● WHAT YOU ARE ASKED TO DO: Determine how many lines in the listing that follows include "xmlns". Answer only with that number.

● DATASET EXCERPTS:
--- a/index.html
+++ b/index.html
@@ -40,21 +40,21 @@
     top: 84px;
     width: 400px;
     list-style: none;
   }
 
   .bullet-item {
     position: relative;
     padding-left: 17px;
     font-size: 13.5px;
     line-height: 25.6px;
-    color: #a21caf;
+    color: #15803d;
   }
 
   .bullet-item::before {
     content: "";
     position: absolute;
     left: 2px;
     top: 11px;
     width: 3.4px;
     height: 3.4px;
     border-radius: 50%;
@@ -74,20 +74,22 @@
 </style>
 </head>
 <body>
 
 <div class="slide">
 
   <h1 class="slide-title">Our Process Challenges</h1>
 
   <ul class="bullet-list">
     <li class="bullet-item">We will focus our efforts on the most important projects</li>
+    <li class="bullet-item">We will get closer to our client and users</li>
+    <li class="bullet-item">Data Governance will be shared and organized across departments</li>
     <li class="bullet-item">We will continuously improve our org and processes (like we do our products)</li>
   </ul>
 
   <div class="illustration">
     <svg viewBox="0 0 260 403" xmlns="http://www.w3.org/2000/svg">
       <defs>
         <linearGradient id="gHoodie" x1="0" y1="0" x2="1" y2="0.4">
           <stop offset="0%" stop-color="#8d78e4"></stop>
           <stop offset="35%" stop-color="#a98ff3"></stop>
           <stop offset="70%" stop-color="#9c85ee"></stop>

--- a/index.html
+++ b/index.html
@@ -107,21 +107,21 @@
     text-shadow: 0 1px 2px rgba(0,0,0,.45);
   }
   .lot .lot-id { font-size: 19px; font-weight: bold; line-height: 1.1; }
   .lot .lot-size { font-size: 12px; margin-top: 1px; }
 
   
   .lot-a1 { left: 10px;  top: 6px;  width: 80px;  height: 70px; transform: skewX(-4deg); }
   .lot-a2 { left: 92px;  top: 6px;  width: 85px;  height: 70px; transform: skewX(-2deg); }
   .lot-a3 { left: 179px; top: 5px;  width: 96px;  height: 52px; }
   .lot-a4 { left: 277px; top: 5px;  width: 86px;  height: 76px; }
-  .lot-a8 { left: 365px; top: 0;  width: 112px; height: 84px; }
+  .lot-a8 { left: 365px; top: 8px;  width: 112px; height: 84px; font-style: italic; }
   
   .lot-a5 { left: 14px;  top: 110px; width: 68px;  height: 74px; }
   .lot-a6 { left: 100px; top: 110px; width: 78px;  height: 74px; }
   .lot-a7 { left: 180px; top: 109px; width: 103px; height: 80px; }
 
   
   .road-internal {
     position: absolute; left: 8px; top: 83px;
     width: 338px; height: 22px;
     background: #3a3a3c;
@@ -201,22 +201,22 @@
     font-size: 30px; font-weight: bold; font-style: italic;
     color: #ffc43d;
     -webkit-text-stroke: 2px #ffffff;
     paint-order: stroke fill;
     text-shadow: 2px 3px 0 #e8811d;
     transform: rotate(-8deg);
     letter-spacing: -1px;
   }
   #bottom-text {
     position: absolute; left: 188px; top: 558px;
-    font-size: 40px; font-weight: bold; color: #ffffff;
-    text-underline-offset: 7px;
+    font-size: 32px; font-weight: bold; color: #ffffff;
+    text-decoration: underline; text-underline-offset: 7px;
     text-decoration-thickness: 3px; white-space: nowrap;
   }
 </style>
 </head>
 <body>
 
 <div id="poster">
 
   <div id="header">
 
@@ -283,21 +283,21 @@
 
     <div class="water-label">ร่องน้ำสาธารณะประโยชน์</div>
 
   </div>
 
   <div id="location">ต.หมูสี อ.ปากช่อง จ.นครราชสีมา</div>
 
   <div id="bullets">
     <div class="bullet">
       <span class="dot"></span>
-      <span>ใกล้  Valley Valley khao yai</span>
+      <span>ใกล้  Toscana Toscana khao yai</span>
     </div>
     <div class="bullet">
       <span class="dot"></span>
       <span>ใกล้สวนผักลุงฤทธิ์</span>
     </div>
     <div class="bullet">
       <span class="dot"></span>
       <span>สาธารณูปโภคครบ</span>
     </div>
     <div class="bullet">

---

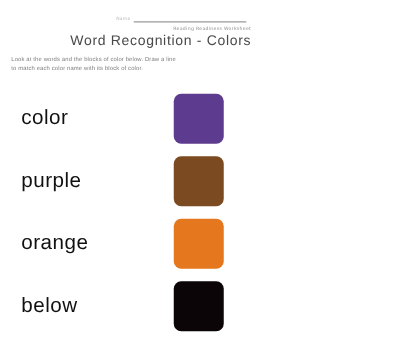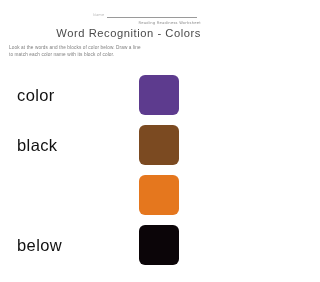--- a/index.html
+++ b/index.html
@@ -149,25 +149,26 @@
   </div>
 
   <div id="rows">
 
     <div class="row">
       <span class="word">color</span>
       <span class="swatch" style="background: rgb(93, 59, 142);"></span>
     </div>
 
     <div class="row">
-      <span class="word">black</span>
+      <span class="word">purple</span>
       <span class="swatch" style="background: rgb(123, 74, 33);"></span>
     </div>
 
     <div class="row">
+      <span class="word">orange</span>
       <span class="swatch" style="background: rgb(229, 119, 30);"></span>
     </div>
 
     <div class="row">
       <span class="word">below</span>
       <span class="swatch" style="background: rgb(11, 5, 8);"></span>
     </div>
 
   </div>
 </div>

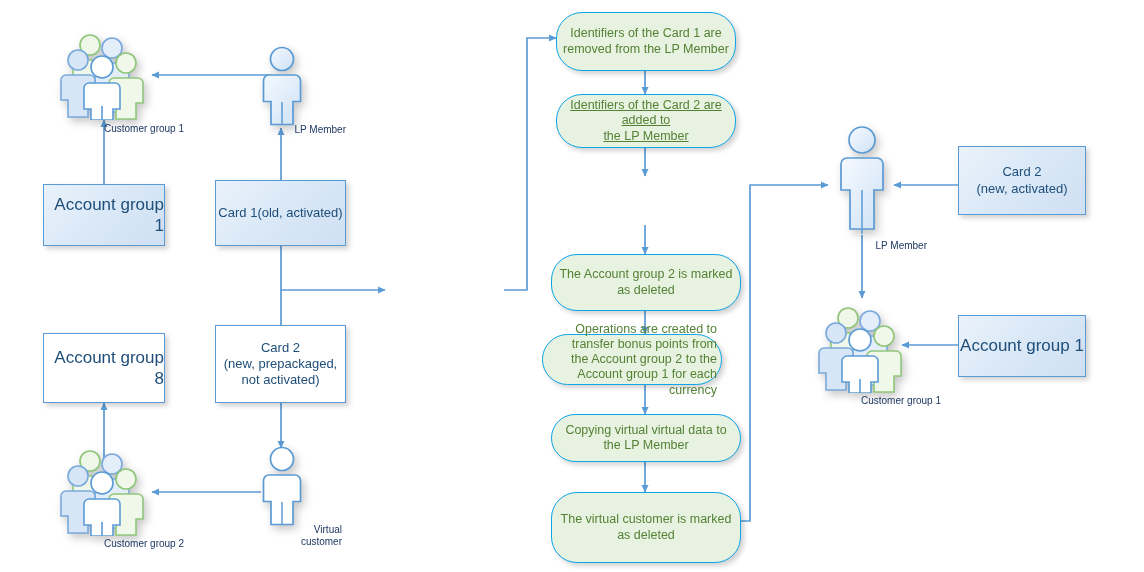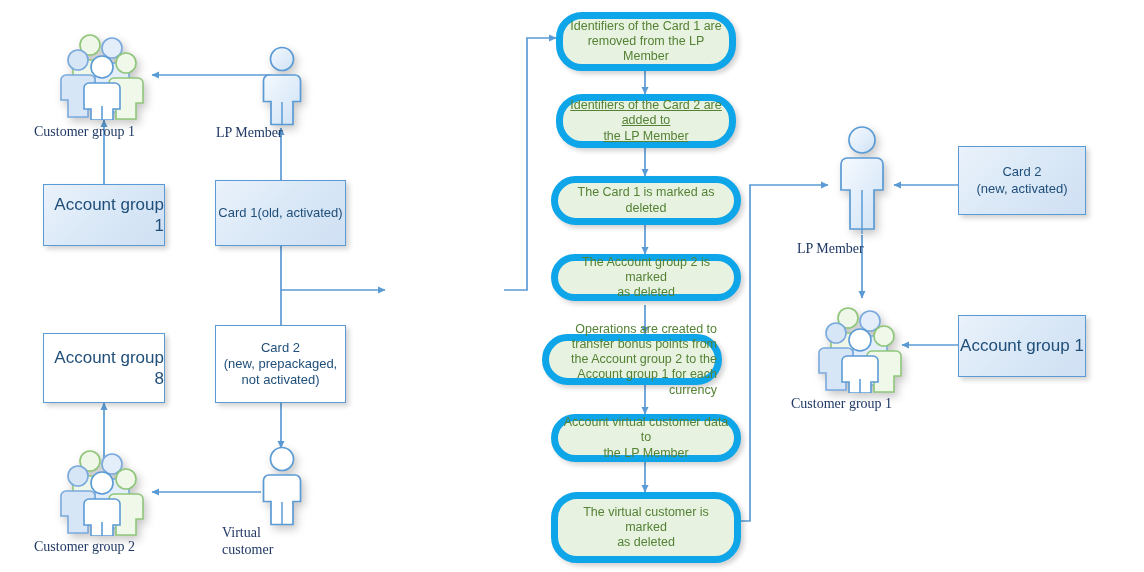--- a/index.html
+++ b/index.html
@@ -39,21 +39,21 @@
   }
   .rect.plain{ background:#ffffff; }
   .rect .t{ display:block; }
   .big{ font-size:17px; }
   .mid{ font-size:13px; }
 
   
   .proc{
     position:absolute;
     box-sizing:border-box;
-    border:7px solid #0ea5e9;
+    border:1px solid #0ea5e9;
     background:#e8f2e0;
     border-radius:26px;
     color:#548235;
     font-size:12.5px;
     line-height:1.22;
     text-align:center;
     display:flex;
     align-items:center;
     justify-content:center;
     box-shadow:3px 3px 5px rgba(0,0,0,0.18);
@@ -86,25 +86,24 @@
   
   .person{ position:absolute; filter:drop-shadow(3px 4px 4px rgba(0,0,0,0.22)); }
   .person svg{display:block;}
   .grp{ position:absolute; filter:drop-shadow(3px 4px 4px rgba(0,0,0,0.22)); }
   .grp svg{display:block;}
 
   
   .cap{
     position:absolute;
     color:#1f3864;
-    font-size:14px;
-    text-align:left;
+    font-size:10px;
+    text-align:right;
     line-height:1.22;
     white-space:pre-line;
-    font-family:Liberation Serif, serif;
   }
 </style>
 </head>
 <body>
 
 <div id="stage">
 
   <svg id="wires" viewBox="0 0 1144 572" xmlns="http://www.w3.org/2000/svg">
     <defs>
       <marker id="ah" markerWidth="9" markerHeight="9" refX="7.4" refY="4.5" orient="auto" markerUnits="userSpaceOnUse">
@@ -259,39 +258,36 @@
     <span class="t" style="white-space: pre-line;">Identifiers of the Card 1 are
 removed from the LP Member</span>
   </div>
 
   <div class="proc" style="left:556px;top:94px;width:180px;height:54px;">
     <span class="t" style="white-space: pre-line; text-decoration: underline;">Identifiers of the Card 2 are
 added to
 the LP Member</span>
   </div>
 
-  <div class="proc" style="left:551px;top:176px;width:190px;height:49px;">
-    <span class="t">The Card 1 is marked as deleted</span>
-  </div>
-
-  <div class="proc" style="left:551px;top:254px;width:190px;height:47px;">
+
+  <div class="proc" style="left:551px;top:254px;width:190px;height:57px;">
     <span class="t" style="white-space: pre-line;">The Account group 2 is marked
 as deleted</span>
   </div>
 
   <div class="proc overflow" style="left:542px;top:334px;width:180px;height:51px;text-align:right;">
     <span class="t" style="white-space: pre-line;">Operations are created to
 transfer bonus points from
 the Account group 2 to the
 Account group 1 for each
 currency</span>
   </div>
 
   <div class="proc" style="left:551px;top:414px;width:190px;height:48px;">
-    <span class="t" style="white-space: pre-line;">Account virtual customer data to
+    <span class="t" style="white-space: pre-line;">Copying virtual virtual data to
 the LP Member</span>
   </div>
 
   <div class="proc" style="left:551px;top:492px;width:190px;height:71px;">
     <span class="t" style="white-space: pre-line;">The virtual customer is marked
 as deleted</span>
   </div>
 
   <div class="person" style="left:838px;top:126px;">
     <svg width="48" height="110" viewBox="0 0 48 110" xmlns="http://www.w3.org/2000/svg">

...

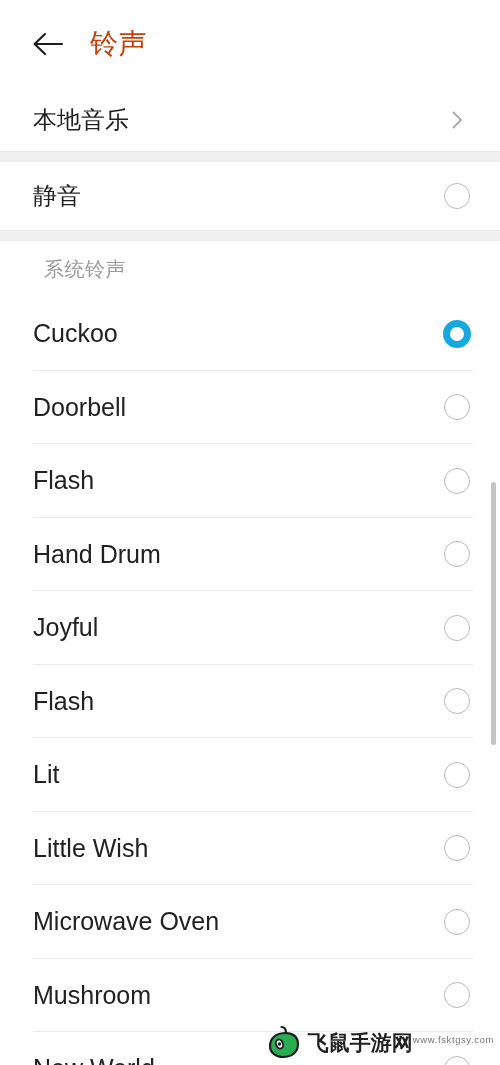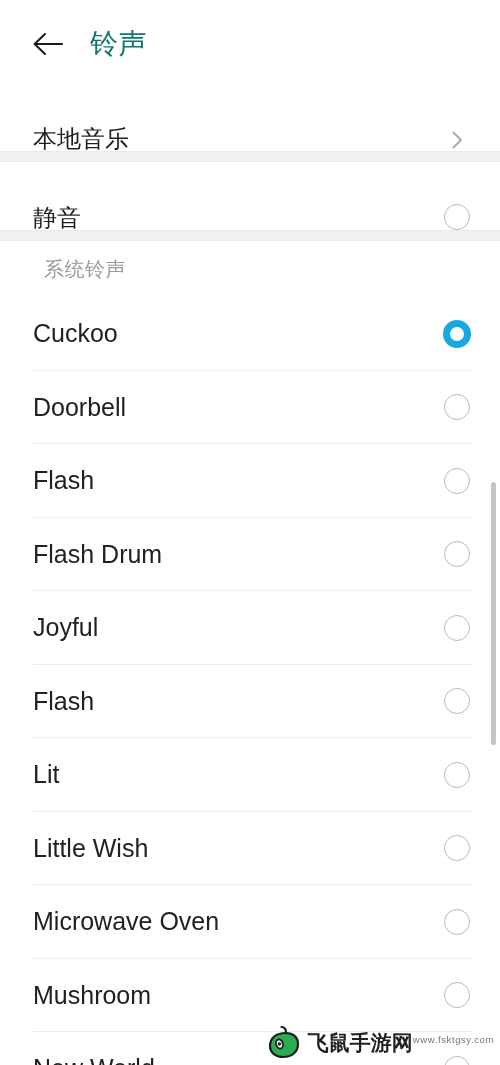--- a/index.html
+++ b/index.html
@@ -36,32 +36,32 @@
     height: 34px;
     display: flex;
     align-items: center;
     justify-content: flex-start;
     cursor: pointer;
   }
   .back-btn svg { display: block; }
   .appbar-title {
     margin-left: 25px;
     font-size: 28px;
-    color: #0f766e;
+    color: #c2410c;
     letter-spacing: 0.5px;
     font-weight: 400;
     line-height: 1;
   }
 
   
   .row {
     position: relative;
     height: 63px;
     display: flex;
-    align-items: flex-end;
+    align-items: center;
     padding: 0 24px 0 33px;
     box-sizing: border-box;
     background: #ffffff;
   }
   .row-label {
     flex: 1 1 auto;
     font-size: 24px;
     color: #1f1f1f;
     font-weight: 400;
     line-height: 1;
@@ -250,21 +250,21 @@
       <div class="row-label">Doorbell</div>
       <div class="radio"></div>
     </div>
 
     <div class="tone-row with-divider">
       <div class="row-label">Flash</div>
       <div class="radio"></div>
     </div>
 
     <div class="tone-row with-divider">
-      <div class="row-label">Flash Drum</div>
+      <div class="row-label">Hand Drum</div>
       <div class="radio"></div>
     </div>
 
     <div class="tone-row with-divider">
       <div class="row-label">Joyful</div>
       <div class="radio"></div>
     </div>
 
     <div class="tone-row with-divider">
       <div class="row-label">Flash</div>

● OUTPUT OF THE TASK: 3